Hydra parameters
These are all the supported Hydra arguments that can be modified via configuration files or overridden directly in the CLI.
CLI usage
You can override any argument by using the ++arg_name=arg_value syntax in the command line.
python -m geoarches.main_hydra ++arg_name=arg_value
Note
If you only need to remember two arguments, the most important are:
modeselects between training (mode=train) and evaluation (mode=test).nameis a unique identifier for your run, make it meaningful (and readable)!
Pipeline
These arguments are used to configure the training or evaluation pipeline.
| arg_name | Default value | Description |
|---|---|---|
mode |
'train' |
train launches training (i.e. LightningModule.fit())test launches evaluation (i.e. LightningModule.test()) |
accumulate_grad_batches |
1 | Number of batches to accumulate before stepping the optimizer (see Lightning API). |
batch_size |
1 | Batch size for train, validation and test dataloaders. |
limit_train_batcheslimit_val_batcheslimit_test_batches |
1.0, Optional | Limit the number of batches loaded in dataloaders (see Lightning API). |
log_freq |
100 | How often to log metrics (in steps). |
max_steps |
300000 | Maximum number of training steps. |
seed |
0 | Seed used for reproducibility. Set via L.seed_everything(seed). |
Checkpointing
These arguments are used to configure how checkpoints are saved and loaded during training or evaluation.
| arg_name | Default value | Description |
|---|---|---|
name |
'default-run' |
A unique ID for your run. Used in checkpointing, W&B logging, etc. We recommend to change it for each new run. |
exp_dir |
'modelstore/${name}' |
Directory for saving/loading checkpoints and configs. Training will resume if a run exist. Evaluation will load checkpoint and config. By default, loads the latest checkpoint, unless ckpt_filename_match is specified. We strongly advise to not change this argument and instead change name for each new run. |
resume |
True |
Whether to resume training from a checkpoint when mode=train. If checkpoint does not exist, a new run will start. If set to False, a new run will always start. |
ckpt_filename_match |
Optional | If specified, loads the checkpoint file whose name contains this substring.

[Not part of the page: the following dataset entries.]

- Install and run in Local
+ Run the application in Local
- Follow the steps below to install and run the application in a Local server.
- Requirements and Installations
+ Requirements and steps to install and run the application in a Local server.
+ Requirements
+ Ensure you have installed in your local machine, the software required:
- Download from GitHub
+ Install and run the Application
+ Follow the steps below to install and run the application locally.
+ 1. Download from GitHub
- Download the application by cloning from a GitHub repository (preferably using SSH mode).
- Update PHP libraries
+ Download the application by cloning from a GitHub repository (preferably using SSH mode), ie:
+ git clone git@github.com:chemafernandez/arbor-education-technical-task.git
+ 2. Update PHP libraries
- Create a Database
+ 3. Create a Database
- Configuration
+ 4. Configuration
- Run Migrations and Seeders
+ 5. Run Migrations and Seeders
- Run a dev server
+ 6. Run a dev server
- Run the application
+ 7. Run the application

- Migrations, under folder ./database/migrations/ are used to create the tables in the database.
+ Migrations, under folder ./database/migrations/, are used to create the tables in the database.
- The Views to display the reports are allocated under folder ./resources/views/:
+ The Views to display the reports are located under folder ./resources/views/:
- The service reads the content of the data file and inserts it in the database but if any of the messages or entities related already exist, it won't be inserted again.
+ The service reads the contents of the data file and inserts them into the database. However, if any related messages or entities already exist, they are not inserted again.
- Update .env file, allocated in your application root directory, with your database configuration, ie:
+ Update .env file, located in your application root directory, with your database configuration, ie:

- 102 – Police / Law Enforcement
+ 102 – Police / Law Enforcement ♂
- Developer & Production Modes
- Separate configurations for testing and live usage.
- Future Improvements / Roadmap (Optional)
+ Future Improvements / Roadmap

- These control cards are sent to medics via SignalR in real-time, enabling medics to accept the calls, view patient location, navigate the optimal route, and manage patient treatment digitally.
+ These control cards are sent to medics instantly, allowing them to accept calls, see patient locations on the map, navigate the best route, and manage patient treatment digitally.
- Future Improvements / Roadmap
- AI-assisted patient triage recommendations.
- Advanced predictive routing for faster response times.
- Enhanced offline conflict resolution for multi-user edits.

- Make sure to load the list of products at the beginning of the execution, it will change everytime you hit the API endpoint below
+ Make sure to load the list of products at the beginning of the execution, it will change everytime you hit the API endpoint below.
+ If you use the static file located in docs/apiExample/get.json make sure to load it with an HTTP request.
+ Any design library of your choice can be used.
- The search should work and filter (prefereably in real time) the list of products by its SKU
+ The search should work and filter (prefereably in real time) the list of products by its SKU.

If multiple matches are found, the latest checkpoint will be loaded. Not compatible with load_ckpt. |
load_ckpt |
Optional | Path to a PyTorch Lightning checkpoint file to load for evaluation or inference only (does not resume training). Not compatible with ckpt_filename_match. |
save_step_frequency |
50000 | How often to save checkpoints (in steps). |
Logging
These arguments are used to configure experiment logging.
Warning
Currently only supports W&B logging. See User Guide for more information.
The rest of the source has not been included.